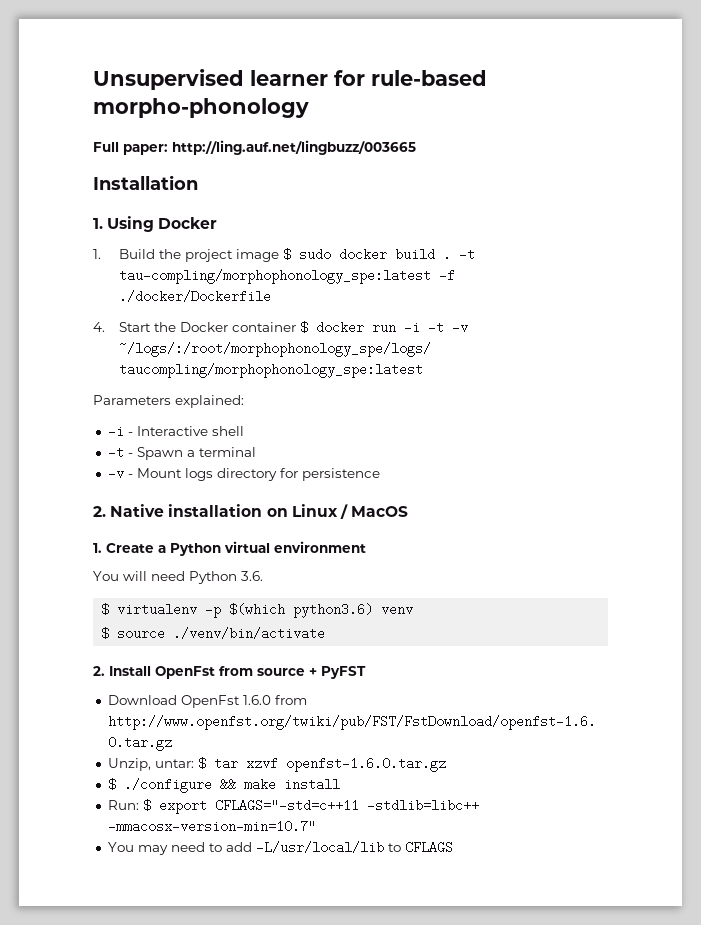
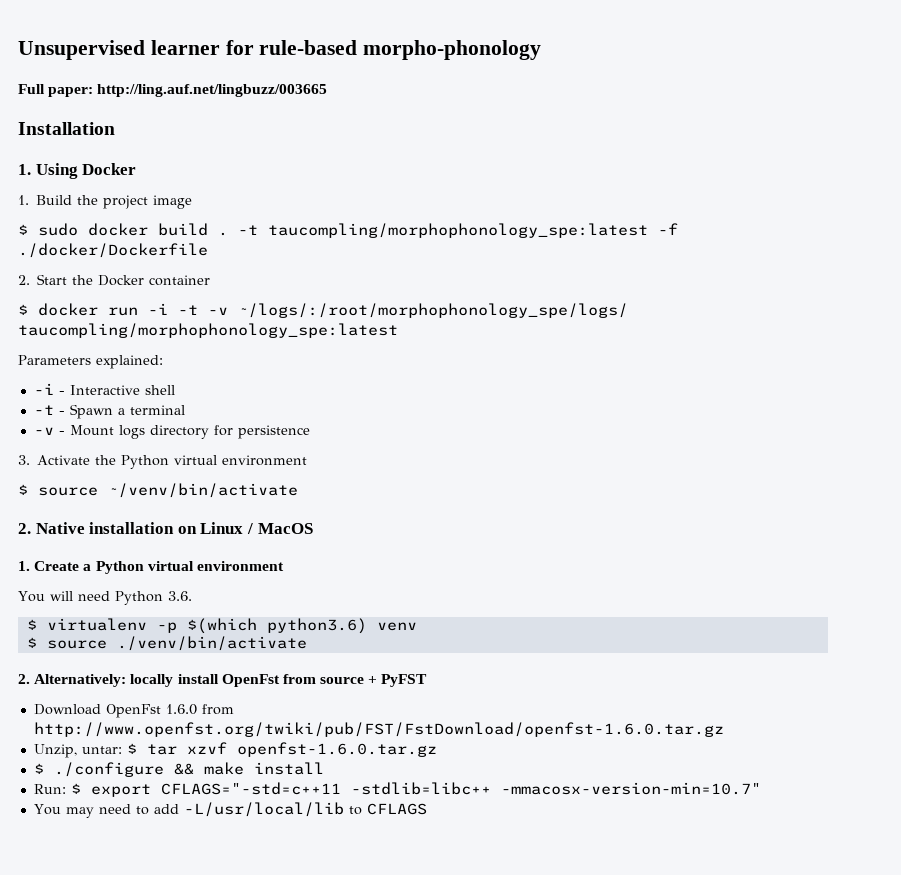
(279, 255) none -> (193, 202) //
[118,269,431,284] tau-compling/morphophonology_spe:latest -> [268,223,648,238] taucompling/morphophonology_spe:latest
[93,322,105,332] 4. -> [18,275,30,285] 2.
(296, 327) none -> (211, 280) //
(380, 474) none -> [18,455,308,469] [18,483,298,498] // 3. Activate the Python virtual environment // $ source ~/venv/bin/activate
[109,666,151,676] Install -> [34,674,219,687] Alternatively: locally install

____

▶ Work instructions
Return every record exactly. Pictures stay out.

▶ Answer to the problem
(279, 255) none -> (193, 202) //
[118,269,431,284] tau-compling/morphophonology_spe:latest -> [268,223,648,238] taucompling/morphophonology_spe:latest
[93,322,105,332] 4. -> [18,275,30,285] 2.
(296, 327) none -> (211, 280) //
(380, 474) none -> [18,455,308,469] [18,483,298,498] // 3. Activate the Python virtual environment // $ source ~/venv/bin/activate
[109,666,151,676] Install -> [34,674,219,687] Alternatively: locally install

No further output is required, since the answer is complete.